## ABSTRACT

We describe a method for quantifying the contractile forces that tumor spheroids collectively exert on highly nonlinear three-dimensional collagen networks. While three-dimensional traction force microscopy for single cells in a nonlinear matrix is computationally complex due to the variable cell shape, here we exploit the spherical symmetry of tumor spheroids to derive a scale-invariant relationship between spheroid contractility and the surrounding matrix deformations. This relationship allows us to directly translate the magnitude of matrix deformations to the total contractility of arbitrarily sized spheroids. We show that collective forces of tumor spheroids reflect the contractility of individual cells for up to 1h after seeding, while collective forces on longer time-scales are guided by mechanical feedback from the extracellular matrix.

## Main

In the pathological process of tumor invasion, cancer cells leave a primary tumor, either individually or collectively^{1}. This process requires that cells exert physical forces onto the surrounding extracellular matrix^{2, 3}. Numerous biophysical assays have been developed to quantify the traction forces of individual cancer cells by measuring the deformations that a cell induces in linear elastic substrates (2D and 3D) with known stiffness^{4–6}. To mimic the physiological condition of cells invading connective tissue in vitro, however, cells are typically seeded into non-linear biopolymer networks such as reconstituted collagen, which stiffens significantly when extended^{7, 8} but softens when compressed^{8, 9}. Considering these nonlinear material properties in a finite element approach allows for the reconstruction of the three-dimensional traction force field around individual cells in a biopolymer network^{9}.

Here, we extend this method to make it applicable to multicellular aggregates (so-called spheroids) consisting of several hundreds or thousands of individual cancer cells that are embedded in a collagen gel (Fig. 1a-c). The motivation for this extension is that tumor spheroids are able to replicate the main structural and functional properties of solid tumors^{10}, including the individual and collective invasion into the surrounding matrix^{11}. In particular, it has been hypothesized that the collective traction force of a whole tumor may alter the mechanics of the extracellular matrix and facilitate invasion by aligning collagen fibers radially away from the tumor^{12–14}. However, current 3D finite element force reconstruction methods for single cells, especially in a non-linear material such as collagen, are computationally too slow for analyzing large (~0.5 mm) tumor spheroids. Moreover, measurements typically require a confocal microscope equipped with a high-resolution (NA 1.0 or higher) water dip-in long working distance objective to image the three-dimensional structure of the collagen fiber network using reflection microscopy.

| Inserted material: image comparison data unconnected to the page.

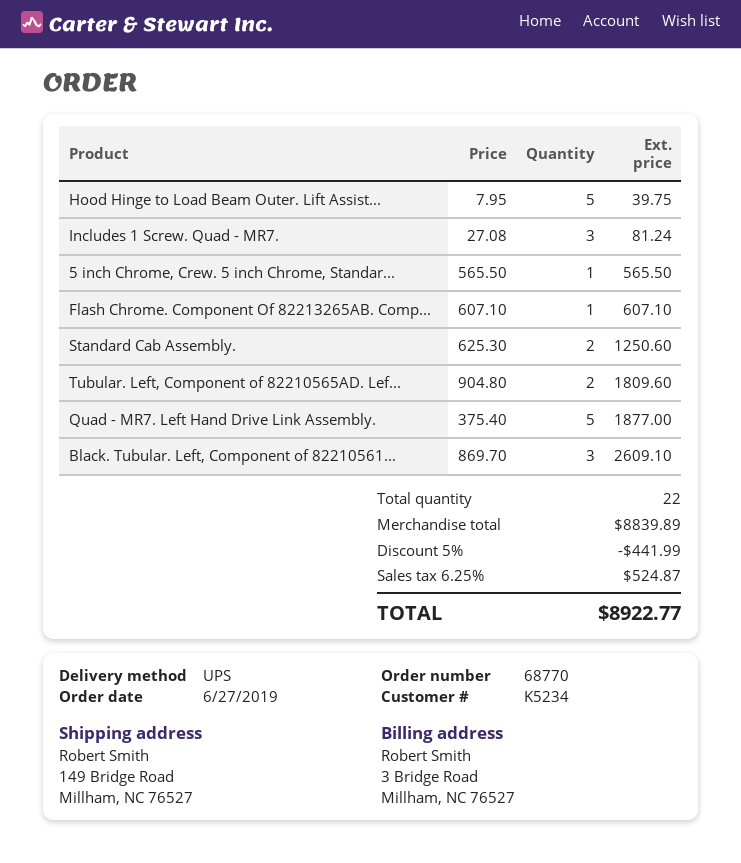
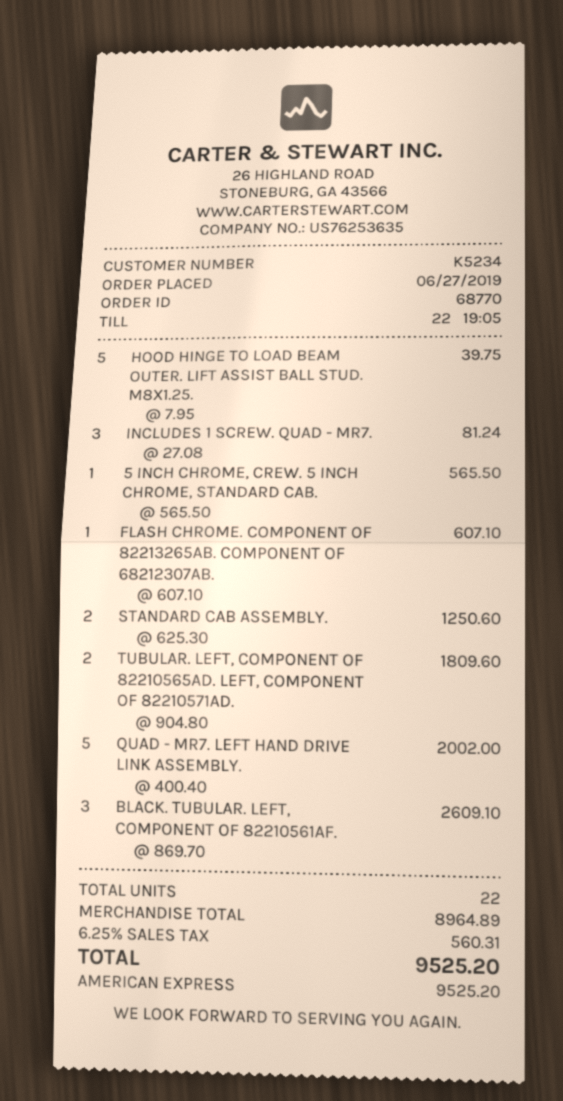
Quad - MR7. Left Hand Drive Link Assembly.: 5 x 375.40 = 1877.00 -> 5 x 400.40 = 2002.00
subtotal: 8839.89 -> 8964.89
discount: 5% = 441.99 -> none
tax: 6.25% = 524.87 -> 6.25% = 560.31
total: 8922.77 -> 9525.20

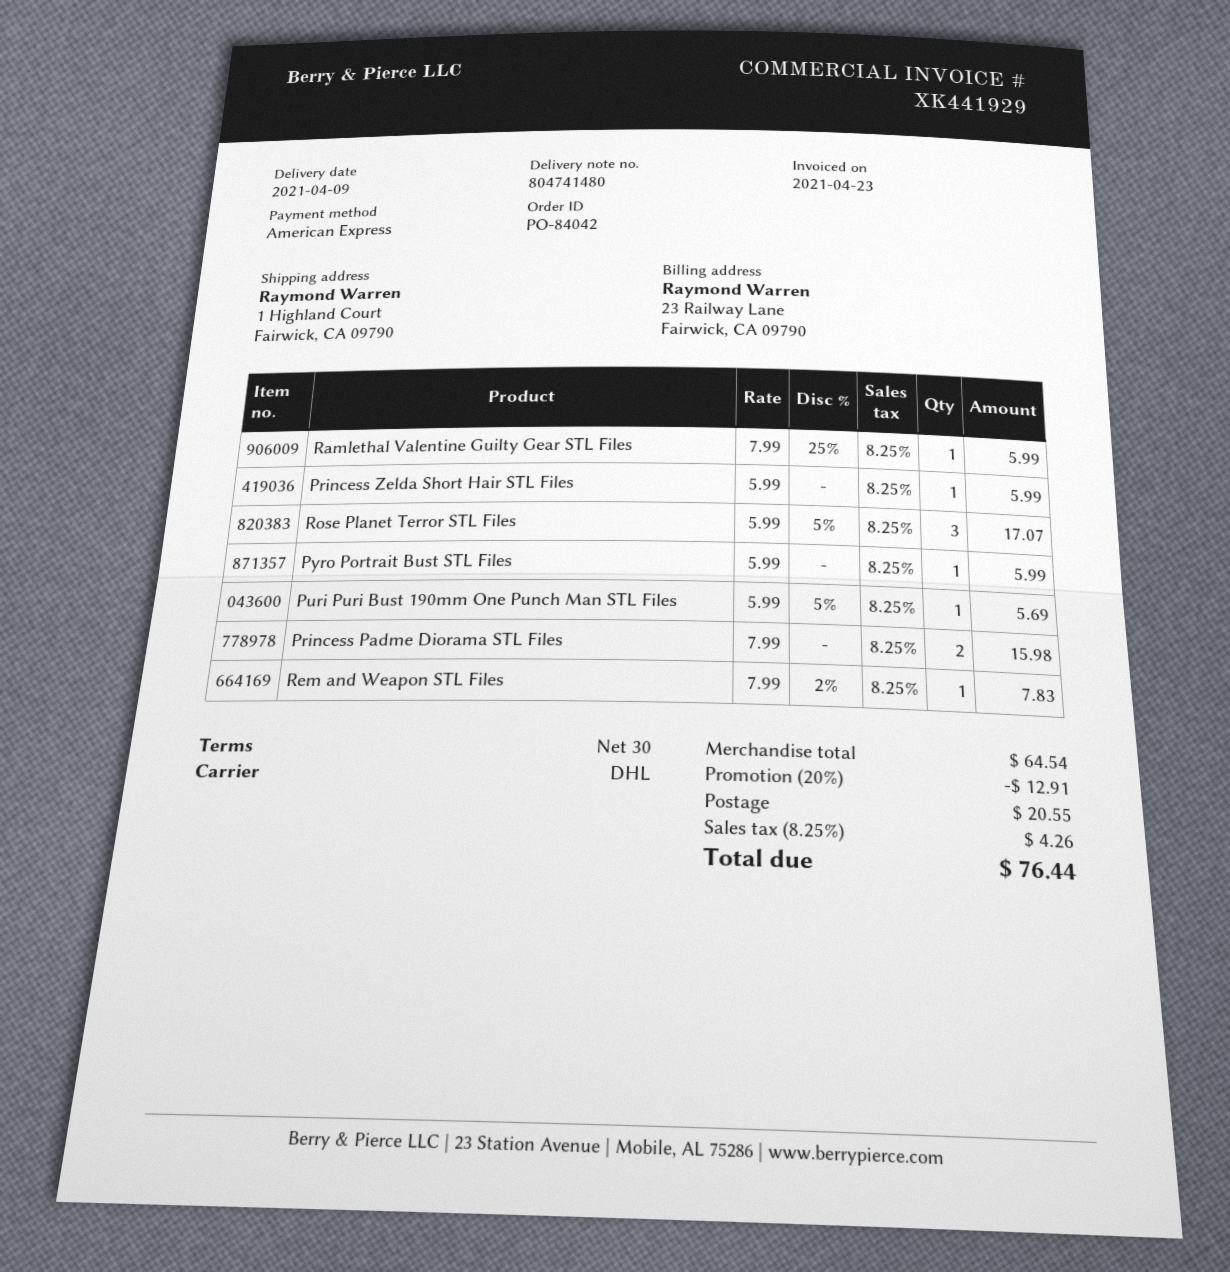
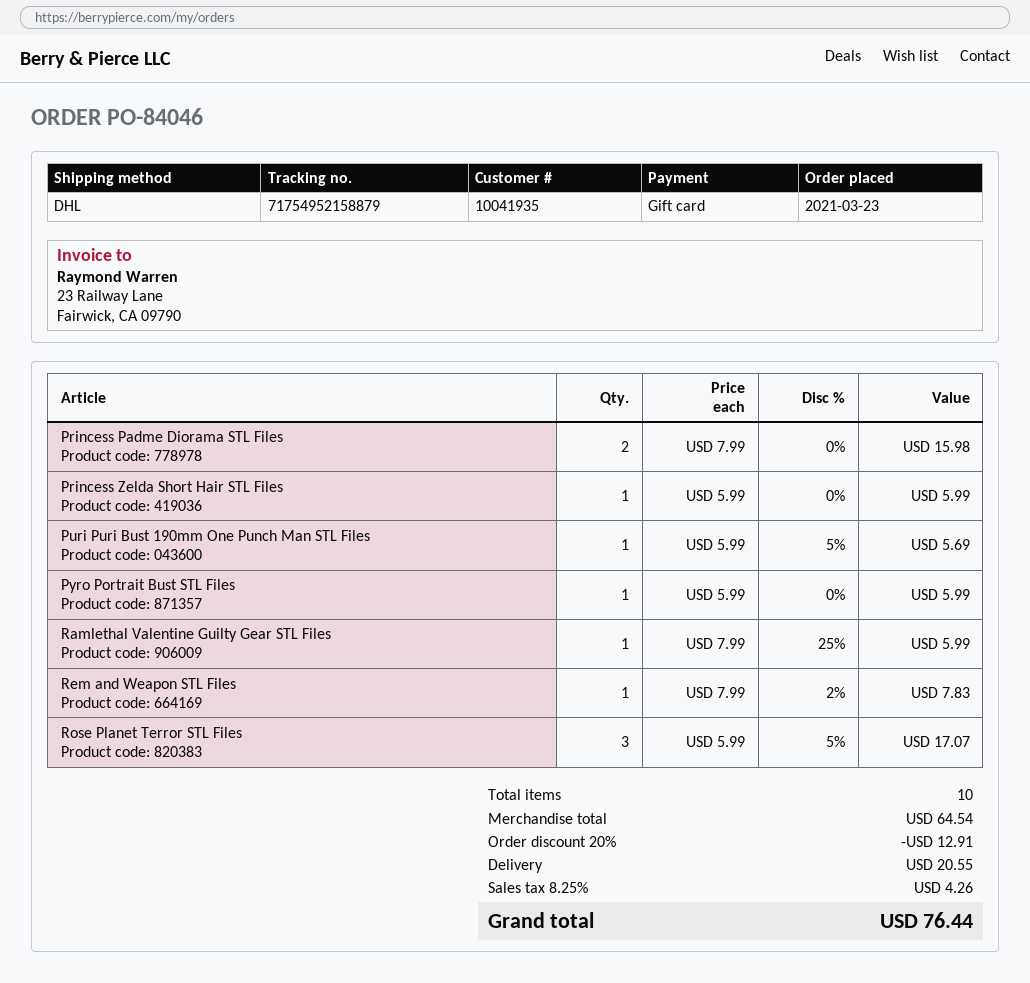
order number: PO-84042 -> PO-84046
payment method: American Express -> gift card

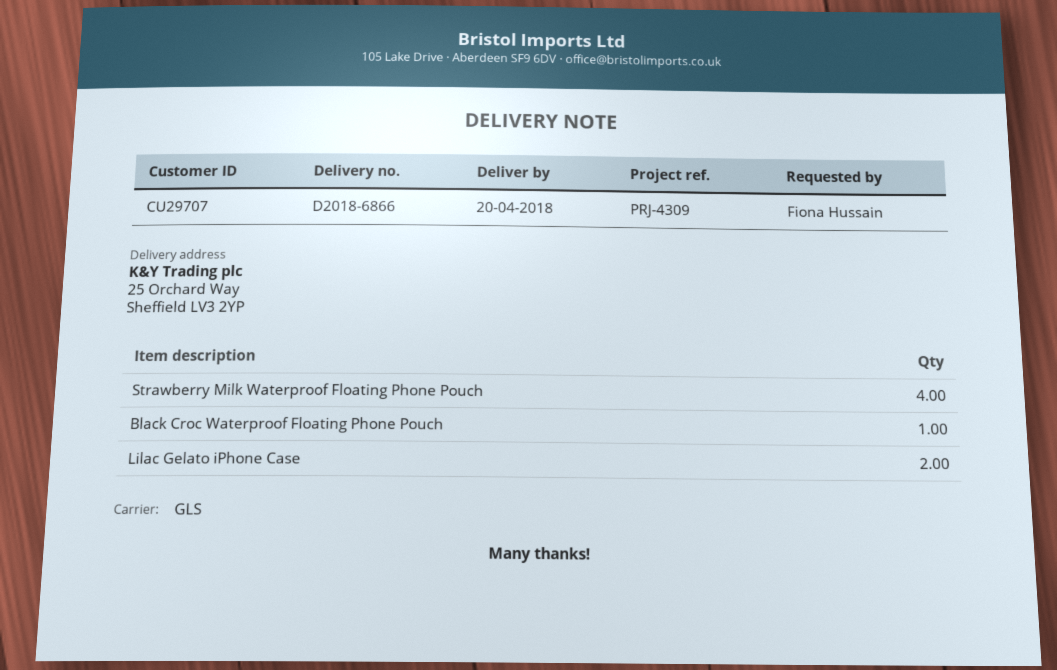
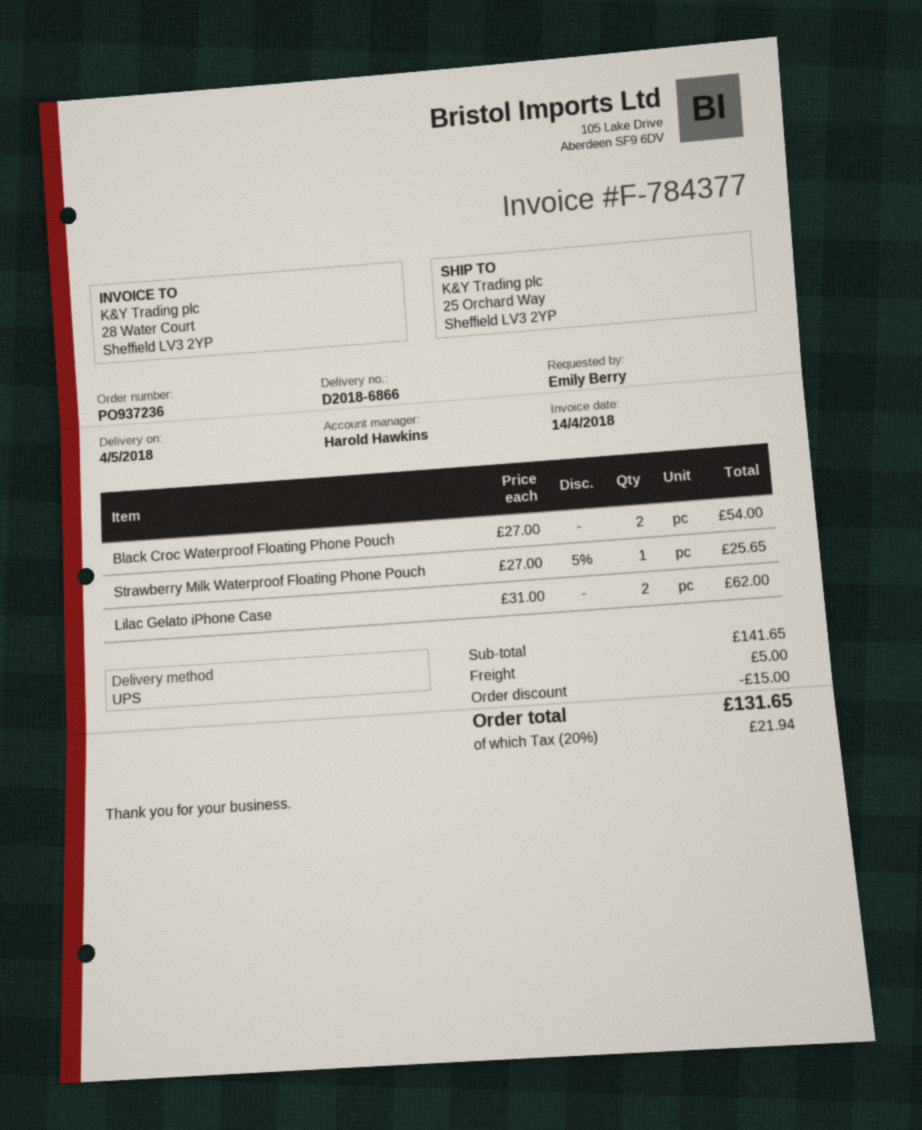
delivery date: 2018-04-20 -> 2018-05-04
ordered by: Fiona Hussain -> Emily Berry
shipping method: GLS -> UPS
Strawberry Milk Waterproof Floating Phone Pouch: 4 -> 1
Black Croc Waterproof Floating Phone Pouch: 1 -> 2

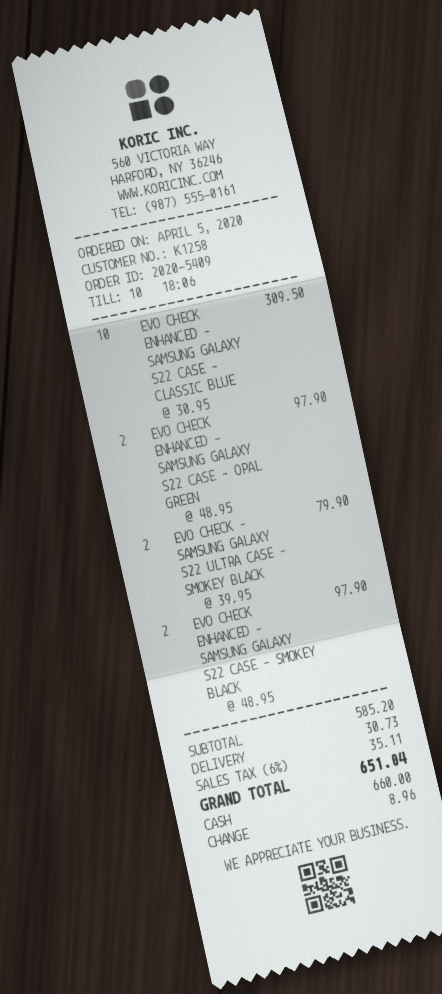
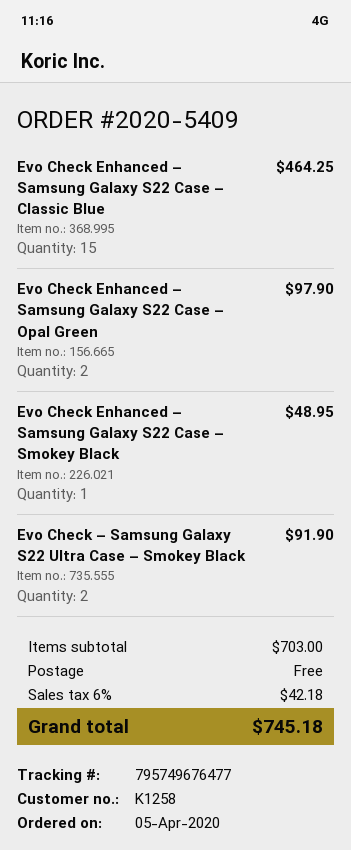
EVO CHECK ENHANCED – SAMSUNG GALAXY S22 CASE – CLASSIC BLUE: 10 for 309.50 -> 15 for 464.25
EVO CHECK – SAMSUNG GALAXY S22 ULTRA CASE – SMOKEY BLACK: 2 for 79.90 -> 2 for 91.90
EVO CHECK ENHANCED – SAMSUNG GALAXY S22 CASE – SMOKEY BLACK: 2 for 97.90 -> 1 for 48.95
subtotal: 585.20 -> 703.00
shipping: 30.73 -> 0.00
tax: 6% = 35.11 -> 6% = 42.18
total: 651.04 -> 745.18

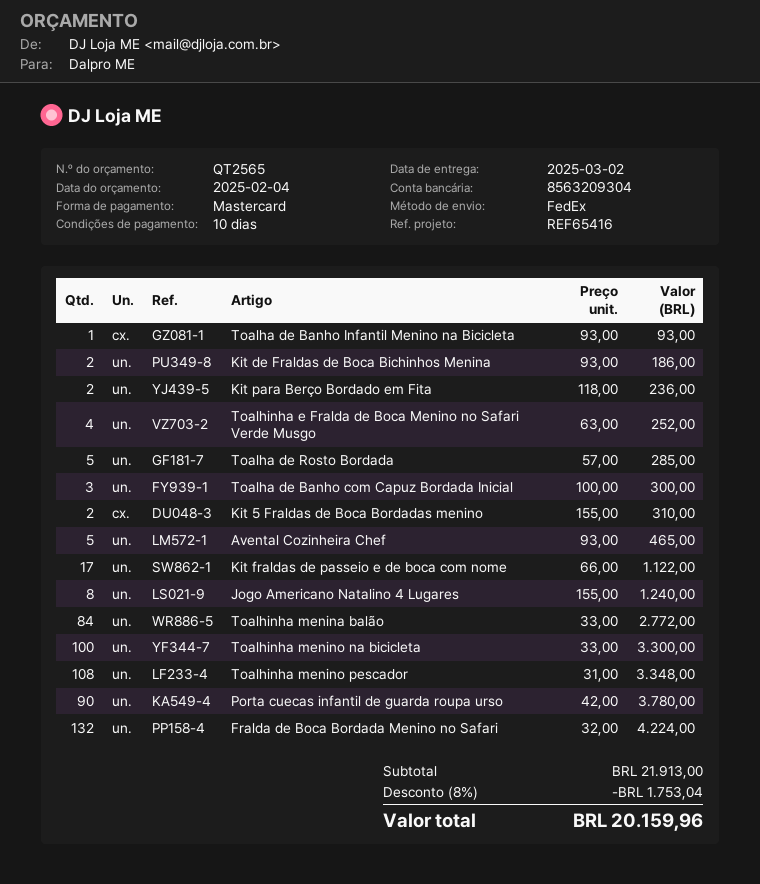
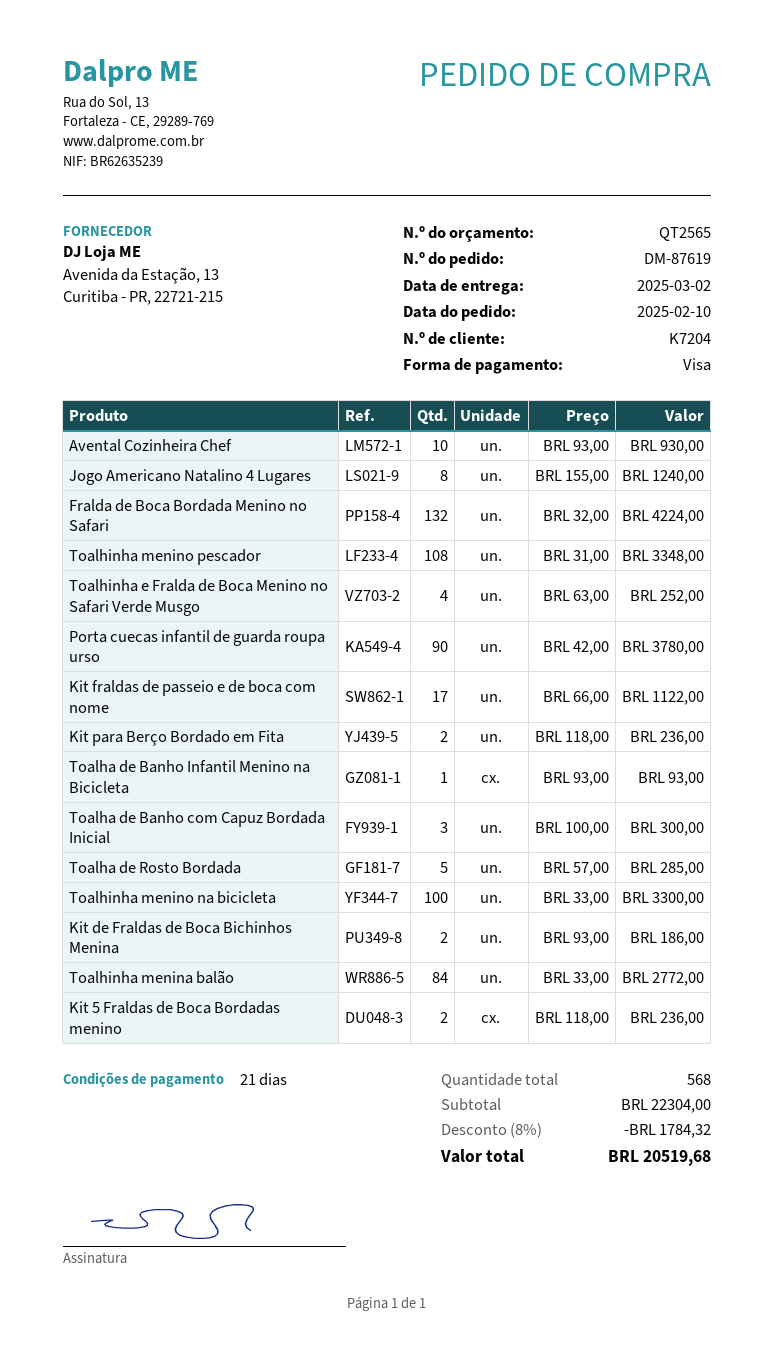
payment terms: 10 days -> 21 days
payment method: Mastercard -> Visa
Kit 5 Fraldas de Boca Bordadas menino: 2 x 155.00 = 310.00 -> 2 x 118.00 = 236.00
Avental Cozinheira Chef: 5 x 93.00 = 465.00 -> 10 x 93.00 = 930.00
subtotal: 21913.00 -> 22304.00
discount: 8% = 1753.04 -> 8% = 1784.32
total: 20159.96 -> 20519.68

To overcome these technical challenges, we forgo subcellular force resolution and exploit the approximately spherical symmetry of tumor spheroids (Supplementary Fig. 1). Accordingly, it is sufficient to measure the far-field deformations of the surrounding collagen matrix from a single slice through the equatorial plane of the spheroid, eliminating the need for high-resolution 3D imaging. Image acquisition can be done with low resolution (4x-10x objective, NA 0.1) brightfield microscopy in combination with micron-sized fiducial markers embedded in the collagen gel to quantify matrix deformations over time (Fig. 1c).

In this report, we track the deformations of the collagen matrix induced by the contractile forces of A172 and U-87 MG (referred to as U87 hereafter) glioblastoma spheroids from brightfield time-lapse images (every 5 min) using Particle Image Velocimetry^{15}. In general, we find that the spheroids induce an approximately radially symmetric, inward-directed deformation field with monotonically increasing absolute deformations over time (Fig. 1d-g; Supplementary Videos 1,2), in line with a previous report on CT26 colon carcinoma cells^{16}.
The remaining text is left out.